The data:
========================================================================

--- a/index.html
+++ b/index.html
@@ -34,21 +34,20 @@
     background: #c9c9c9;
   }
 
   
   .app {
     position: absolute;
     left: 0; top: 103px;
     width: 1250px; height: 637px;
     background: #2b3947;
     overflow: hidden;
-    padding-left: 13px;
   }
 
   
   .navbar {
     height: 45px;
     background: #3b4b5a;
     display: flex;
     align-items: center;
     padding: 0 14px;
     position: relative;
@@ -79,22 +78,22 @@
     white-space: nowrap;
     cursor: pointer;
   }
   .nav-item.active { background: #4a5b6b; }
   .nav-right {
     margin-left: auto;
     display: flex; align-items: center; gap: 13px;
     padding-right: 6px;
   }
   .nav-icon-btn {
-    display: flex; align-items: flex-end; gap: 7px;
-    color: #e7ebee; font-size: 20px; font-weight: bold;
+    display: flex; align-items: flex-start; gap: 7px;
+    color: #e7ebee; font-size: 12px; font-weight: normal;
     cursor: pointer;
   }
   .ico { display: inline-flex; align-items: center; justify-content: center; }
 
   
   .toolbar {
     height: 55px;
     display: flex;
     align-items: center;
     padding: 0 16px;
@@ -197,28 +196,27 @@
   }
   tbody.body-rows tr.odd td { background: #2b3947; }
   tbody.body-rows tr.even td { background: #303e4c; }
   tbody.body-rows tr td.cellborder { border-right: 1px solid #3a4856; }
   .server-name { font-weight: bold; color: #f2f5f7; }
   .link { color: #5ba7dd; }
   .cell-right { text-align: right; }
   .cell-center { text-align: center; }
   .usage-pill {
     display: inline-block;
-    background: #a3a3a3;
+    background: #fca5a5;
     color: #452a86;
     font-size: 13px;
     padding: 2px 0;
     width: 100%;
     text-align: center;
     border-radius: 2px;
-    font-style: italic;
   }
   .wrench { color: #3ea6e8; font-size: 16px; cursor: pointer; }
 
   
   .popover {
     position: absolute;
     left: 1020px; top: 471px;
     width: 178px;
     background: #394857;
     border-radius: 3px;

========================================================================

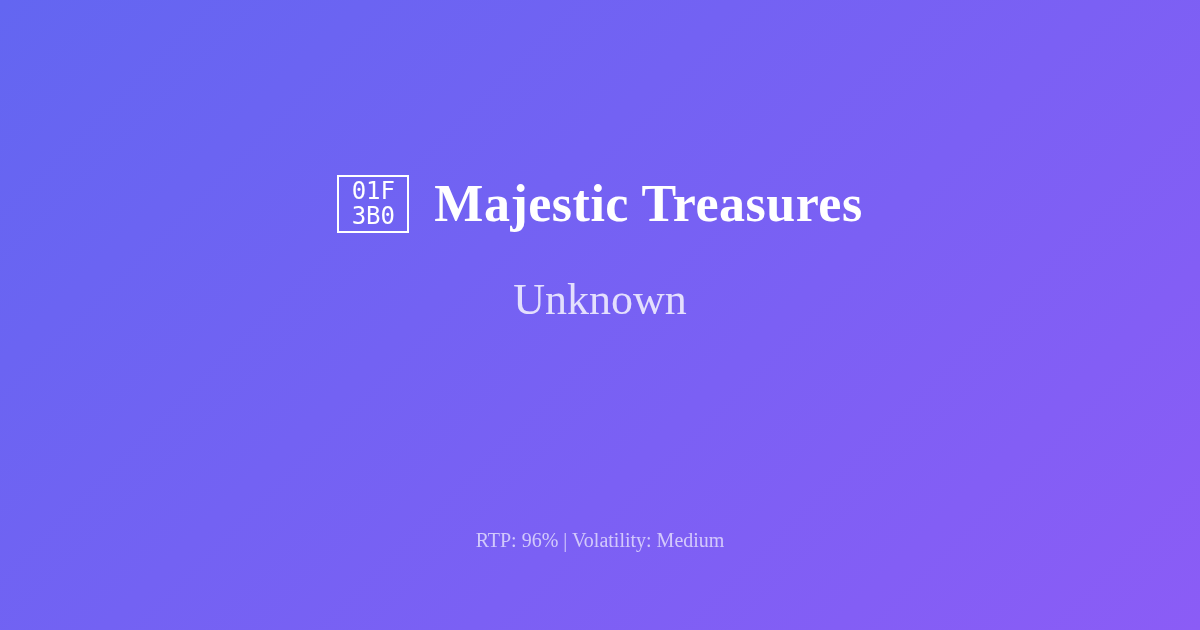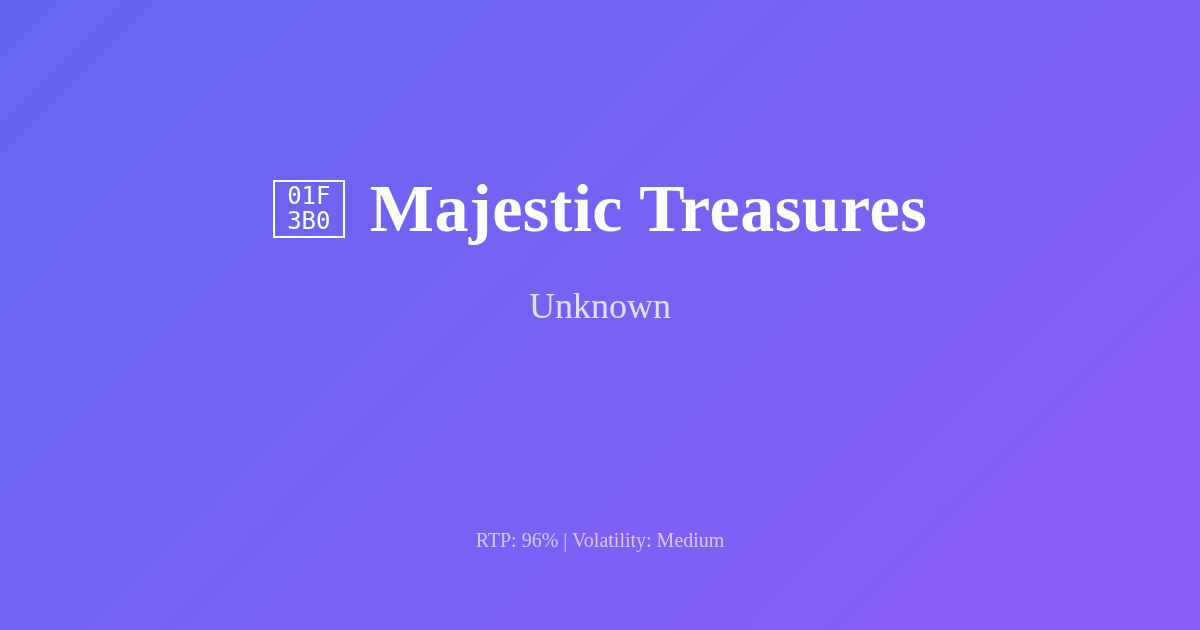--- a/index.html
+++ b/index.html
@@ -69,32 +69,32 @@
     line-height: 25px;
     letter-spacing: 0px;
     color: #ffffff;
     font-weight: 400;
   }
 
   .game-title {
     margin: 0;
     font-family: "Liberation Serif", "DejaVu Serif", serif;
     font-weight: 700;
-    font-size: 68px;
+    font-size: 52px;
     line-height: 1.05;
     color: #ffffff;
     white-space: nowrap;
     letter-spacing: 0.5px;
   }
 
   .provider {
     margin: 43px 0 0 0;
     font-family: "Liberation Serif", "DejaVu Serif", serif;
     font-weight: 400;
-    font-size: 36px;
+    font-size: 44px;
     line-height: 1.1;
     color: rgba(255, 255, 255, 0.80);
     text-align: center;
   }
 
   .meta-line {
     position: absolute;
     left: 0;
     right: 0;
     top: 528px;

========================================================================

About this exercise: Find the word "bold" in the entries and show each line where it is found.

Answer to the exercise:
-    color: #e7ebee; font-size: 20px; font-weight: bold;
   .server-name { font-weight: bold; color: #f2f5f7; }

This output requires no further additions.